• **Raw data**:
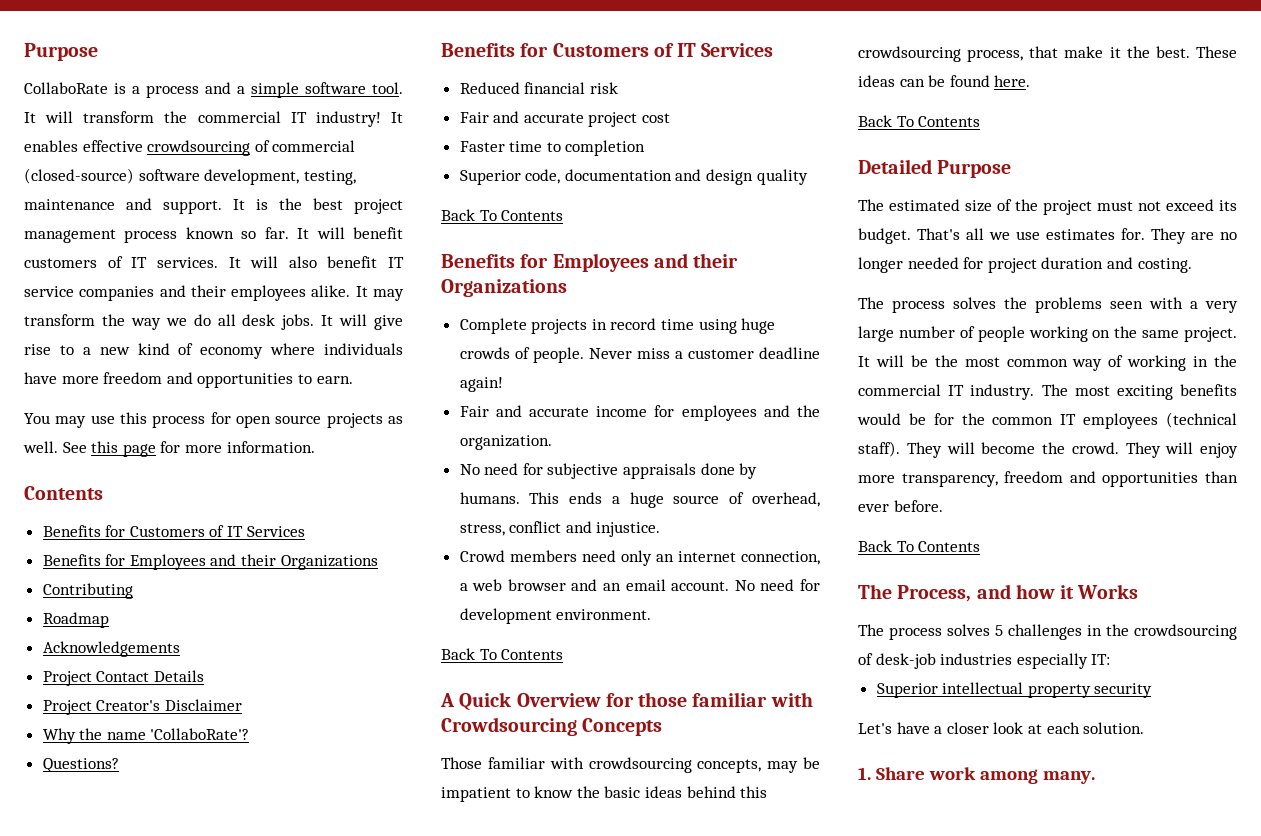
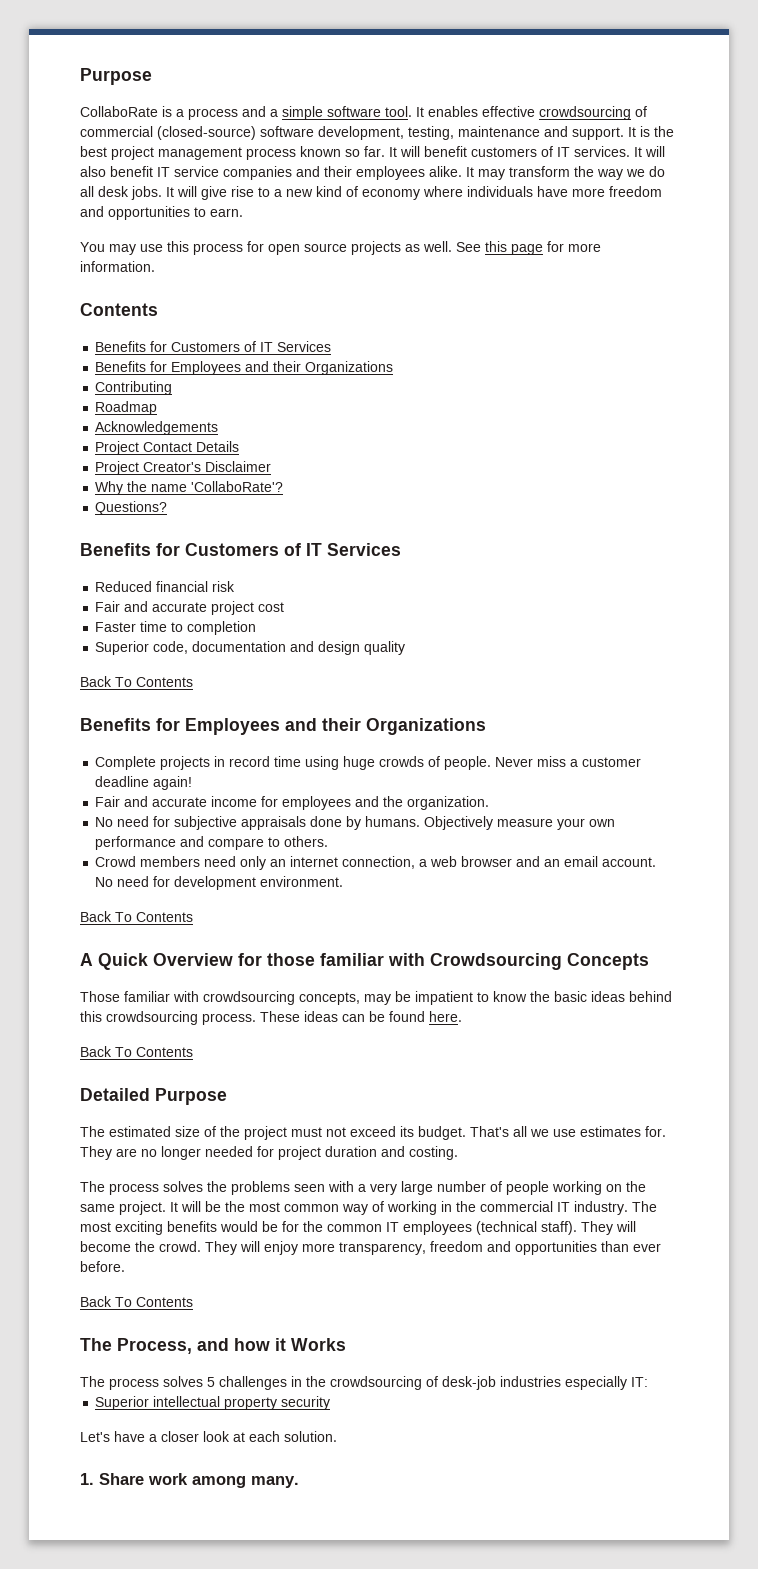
[45,111,404,127] will transform the commercial IT industry! It -> (424, 112) none
[529,492,820,508] [459,521,661,537] This ends a huge source of overhead, stress, conflict and injustice. -> [424,816,616,830] [95,836,329,850] Objectively measure your own performance and compare to others.
[967,46,1190,62] process, that make it the best. -> [202,1013,256,1025] process.

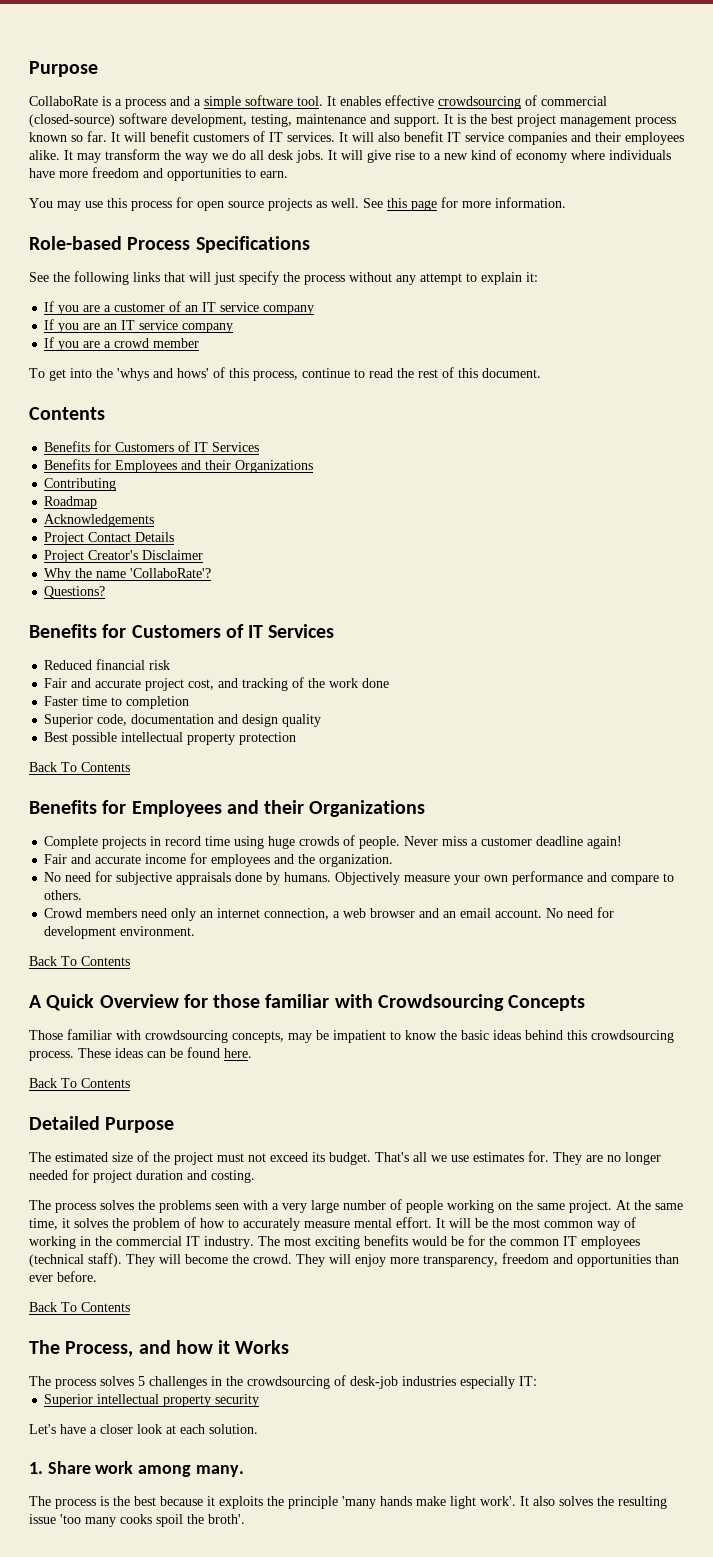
(155, 266) none -> [29,236,310,253] [29,271,538,285] [44,301,315,315] [44,319,234,333] [44,337,200,351] [29,367,541,381] // Role-based Process Specifications // See the following links that will just specify the process without any attempt to explain it: // If you are a customer of an IT service company // If you are an IT service company // If you are a crowd member // To get into the 'whys and hows' of this process, continue to read the rest of this document.
[258,602,285,612] cost -> [188,677,390,691] cost, and tracking of the work done
(406, 648) none -> [44,732,297,745] // Best possible intellectual property protection
(166, 1208) none -> [616,1200,683,1210] [29,1217,432,1231] At the same time, it solves the problem of how to accurately measure mental effort.
(299, 1482) none -> [29,1496,667,1509] [29,1514,245,1527] // The process is the best because it exploits the principle 'many hands make light work'. It also solves the resulting issue 'too many cooks spoil the broth'.

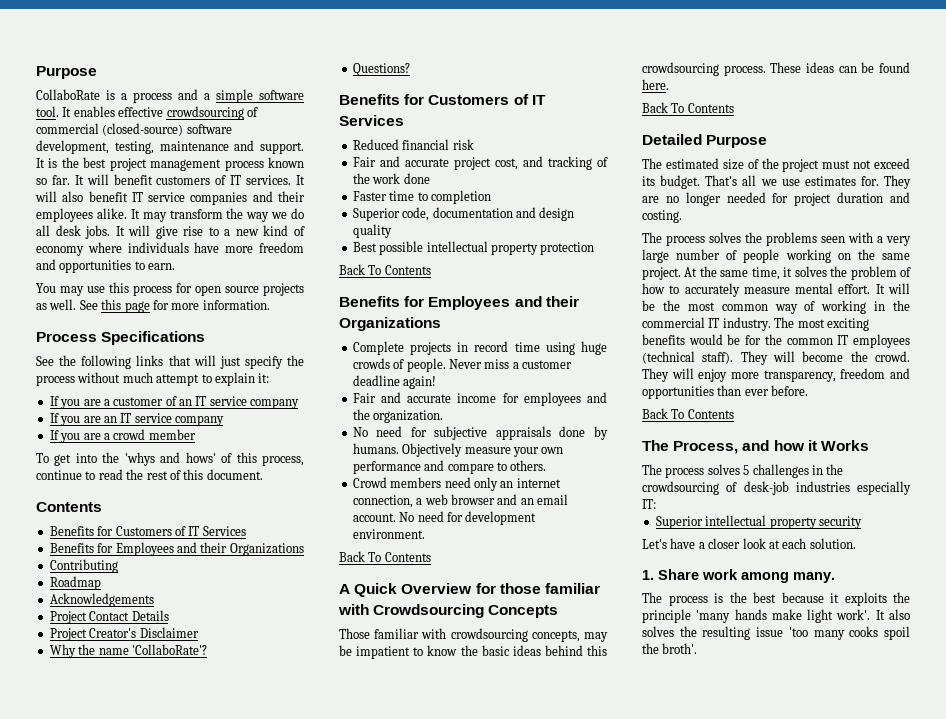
[29,236,122,250] Role-based -> (270, 305) none
[396,275,416,285] any -> [122,372,153,383] much

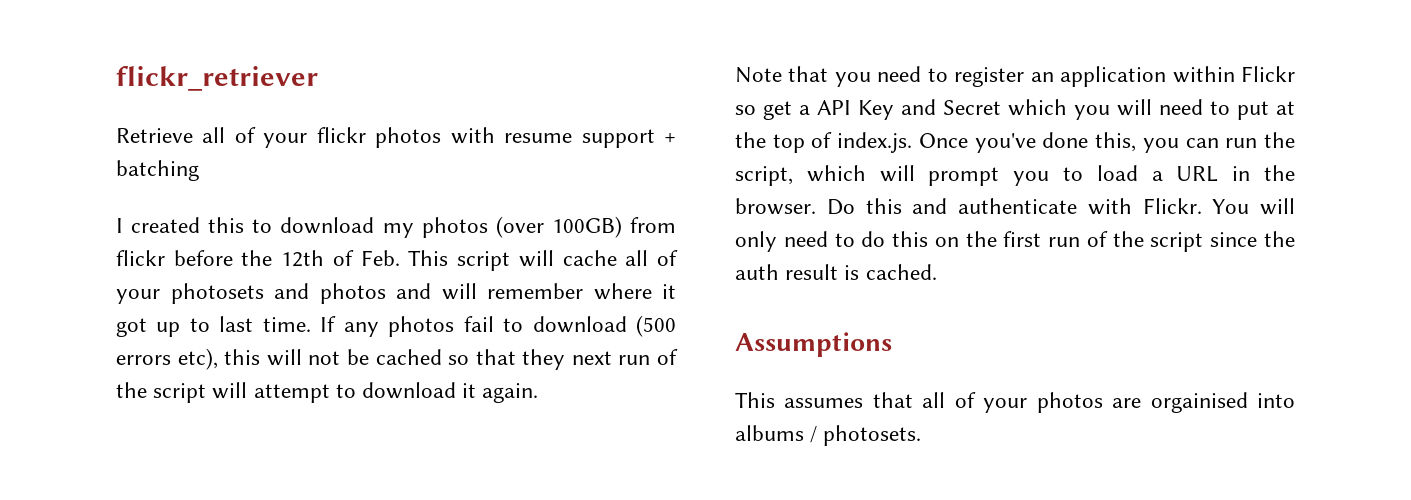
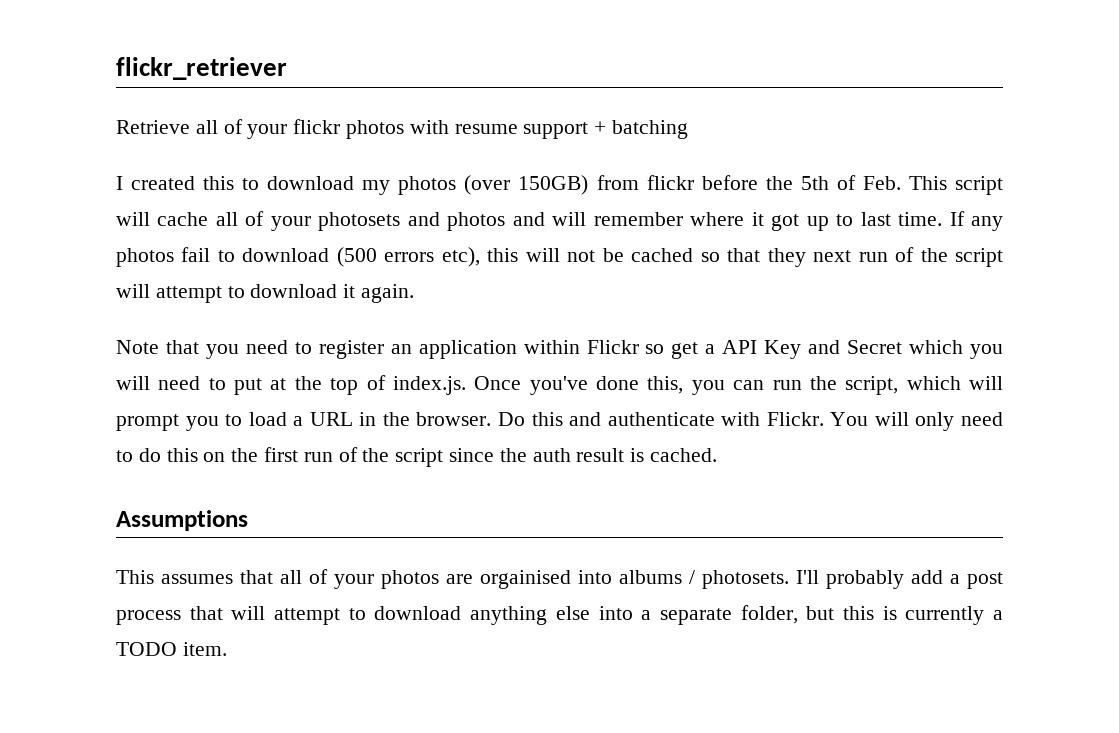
[551,216,622,238] 100GB) -> [518,175,589,195] 150GB)
[281,250,325,267] 12th -> [800,176,829,190] 5th
(922, 435) none -> [796,570,1003,589] [116,605,1003,625] [116,642,227,656] I'll probably add a post process that will attempt to download anything else into a separate folder, but this is currently a TODO item.

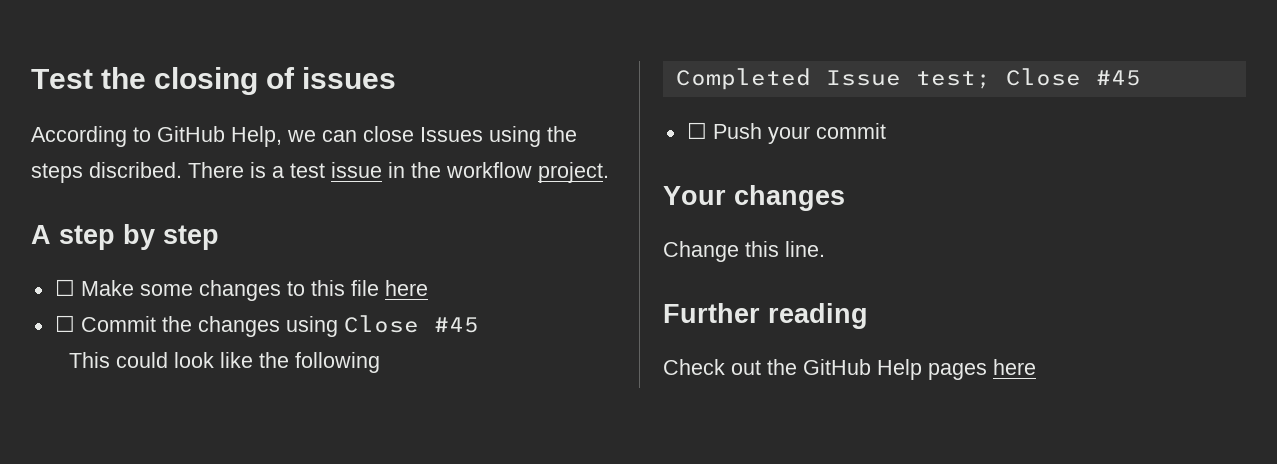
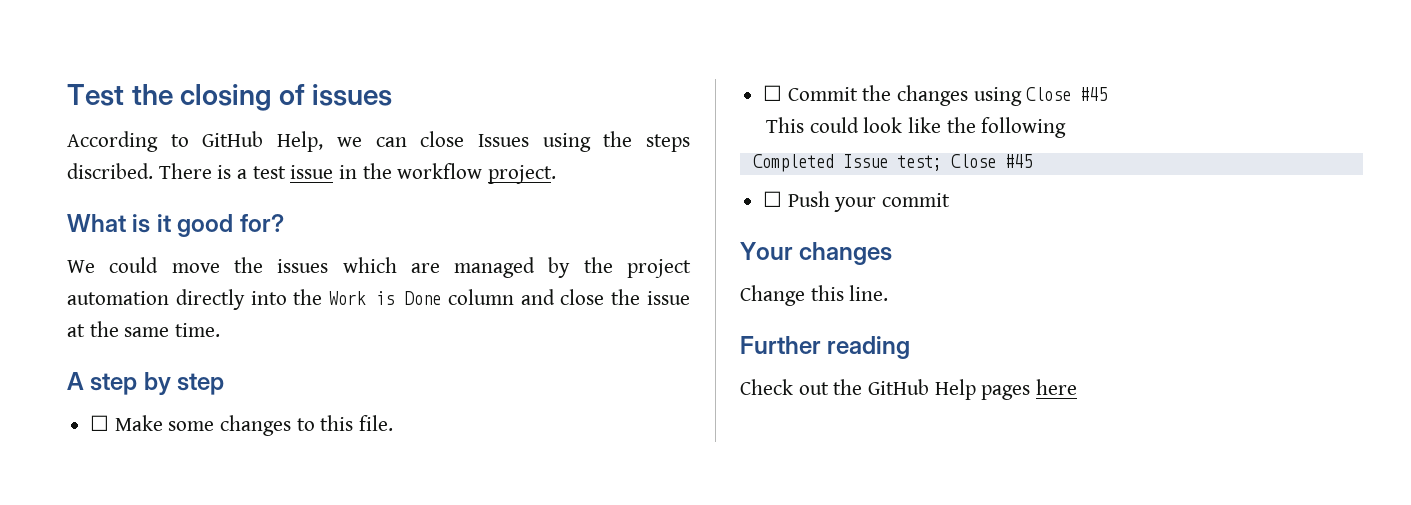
(609, 172) none -> [67,214,284,237] [67,257,691,278] [67,289,691,310] [67,321,221,337] // What is it good for? // We could move the issues which are managed by the project automation directly into the Work is Done column and close the issue at the same time.
[350,280,428,296] file here -> [359,415,394,431] file.

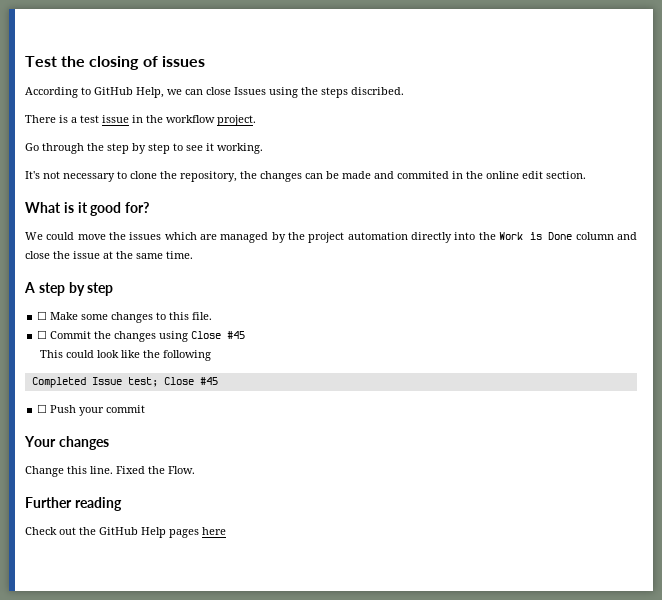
(153, 171) none -> (404, 91) //
(557, 174) none -> [25,143,263,154] [25,171,586,182] // Go through the step by step to see it working. // It's not necessary to clone the repository, the changes can be made and commited in the online edit section.
(889, 293) none -> [116,466,195,474] Fixed the Flow.

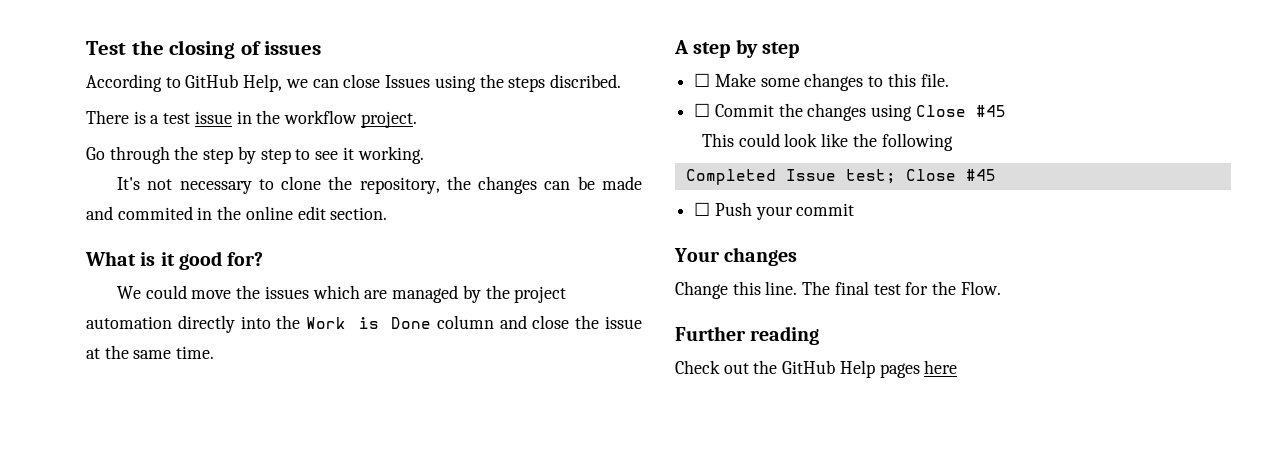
[116,466,145,474] Fixed -> [802,281,929,295] The final test for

• **Assignment**: Using the data above, which lines fall from the one with "[967,46,1190,62] process, that" through the one with "(922, 435) none"? Repeat them exactly, ends included, minus any pictures.

• **Task result**:
[967,46,1190,62] process, that make it the best. -> [202,1013,256,1025] process.

(155, 266) none -> [29,236,310,253] [29,271,538,285] [44,301,315,315] [44,319,234,333] [44,337,200,351] [29,367,541,381] // Role-based Process Specifications // See the following links that will just specify the process without any attempt to explain it: // If you are a customer of an IT service company // If you are an IT service company // If you are a crowd member // To get into the 'whys and hows' of this process, continue to read the rest of this document.
[258,602,285,612] cost -> [188,677,390,691] cost, and tracking of the work done
(406, 648) none -> [44,732,297,745] // Best possible intellectual property protection
(166, 1208) none -> [616,1200,683,1210] [29,1217,432,1231] At the same time, it solves the problem of how to accurately measure mental effort.
(299, 1482) none -> [29,1496,667,1509] [29,1514,245,1527] // The process is the best because it exploits the principle 'many hands make light work'. It also solves the resulting issue 'too many cooks spoil the broth'.

[29,236,122,250] Role-based -> (270, 305) none
[396,275,416,285] any -> [122,372,153,383] much

[551,216,622,238] 100GB) -> [518,175,589,195] 150GB)
[281,250,325,267] 12th -> [800,176,829,190] 5th
(922, 435) none -> [796,570,1003,589] [116,605,1003,625] [116,642,227,656] I'll probably add a post process that will attempt to download anything else into a separate folder, but this is currently a TODO item.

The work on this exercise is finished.